We have a [repository of raw] data and are using [application programming interfaces] to plug in the best-in-class technology that’s available in the wealth advice industry to help advisors be more efficient in the delivery of outcomes.
We’ve partnered with Envestnet Inc. on our reporting and trading. From a reporting perspective, you’re able to show clients what their entire position is with the firm [i.e., the performance of their assets]. It reduces the administrative burden on our advisory teams by giving back 20 to 30 per cent of their time, which they can then spend with clients or on creating new relationships.
Wellington-Altus is coming to its five-year anniversary. Where do you see it going in the next five?
We’ve had phenomenal success recruiting advisors and lines of businesses to our platform in the past five years. I say advisors but they’re really functioning businesses when you’re bringing over people who are managing $250-million, $500-million, $750-million in client assets. That’s quite different from bringing over an individual advisor.

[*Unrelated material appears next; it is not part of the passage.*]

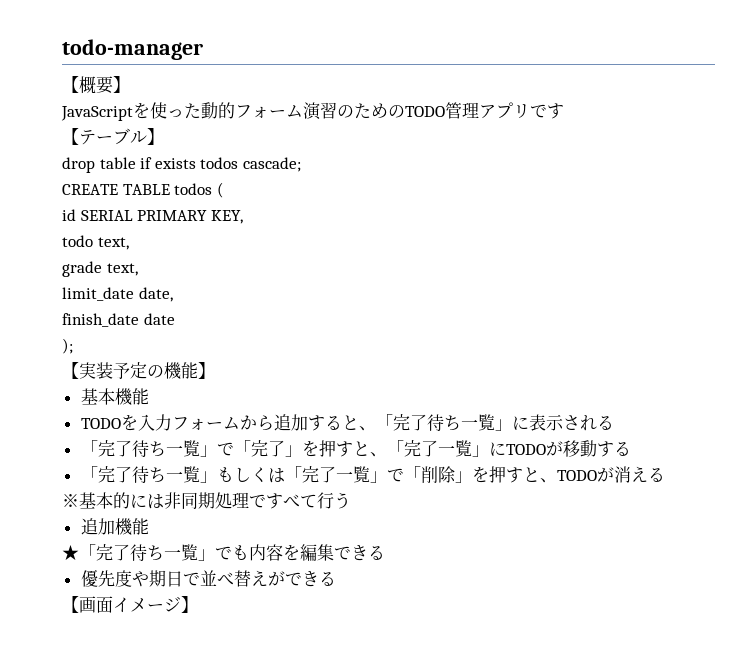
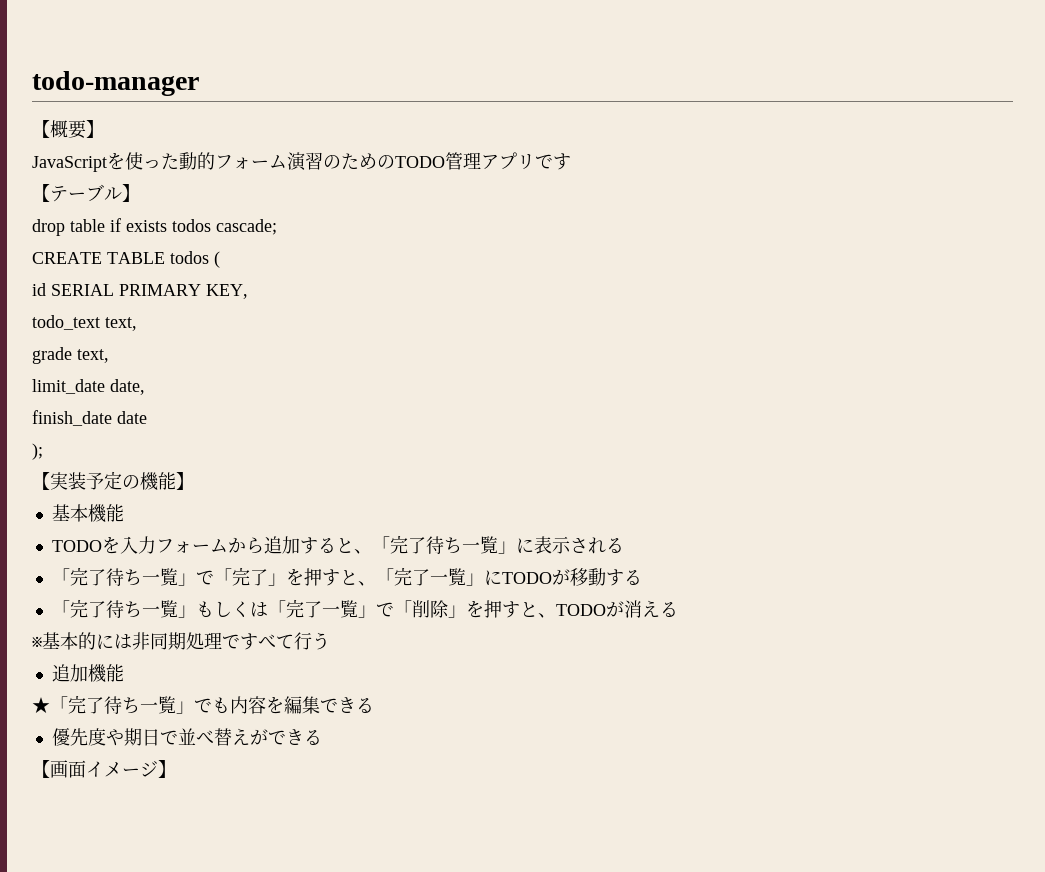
[62,235,93,247] todo -> [32,315,100,330] todo_text

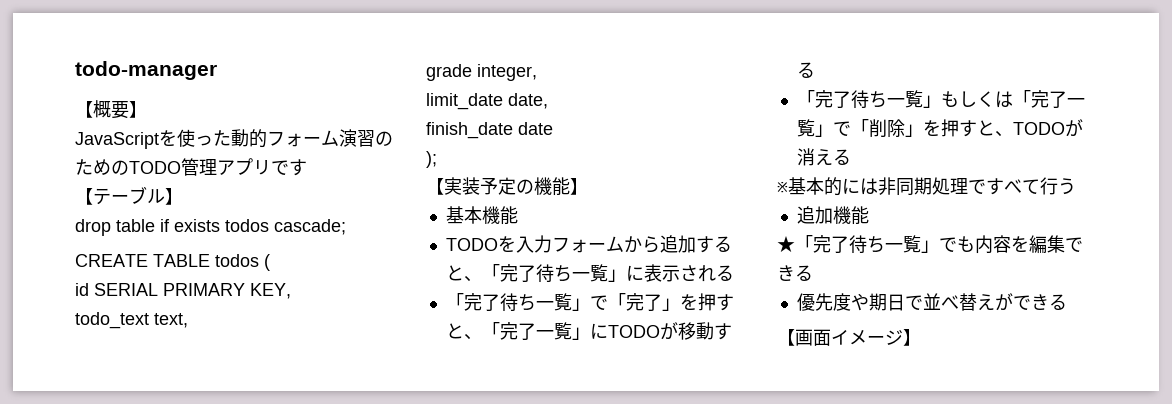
[77,349,109,363] text, -> [477,64,537,81] integer,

I believe we have a relatively clear sightline to the $50-billion assets under administration in our [Investment Industry Regulatory Organization of Canada] platform and a significant presence in our [investment counsel portfolio management] strategy on our Wellington-Altus Private Counsel business. This is smaller right now, but a focused area for growth for us. That’s a pretty clear path that’s not stretching the limits and is very much within the realm of doability.
You’ve worked on the asset management side of the business. How has that helped you in wealth management?
I actually see those worlds converging over time because it’s ... about driving outcomes for clients that are in their best interest.
We will continue to build out our asset management capabilities but we’re not seeking to replicate something that’s already out there, maybe cheaper and even better.
We want to provide a platform to make it more efficient for advisors to build a better outcome. Having an investment fund manager or asset management registrant allows us to build some pretty exciting stuff. This would still be subadvisory, but put them on a platform on which we’re able to make the execution of those portfolios easier for advisors.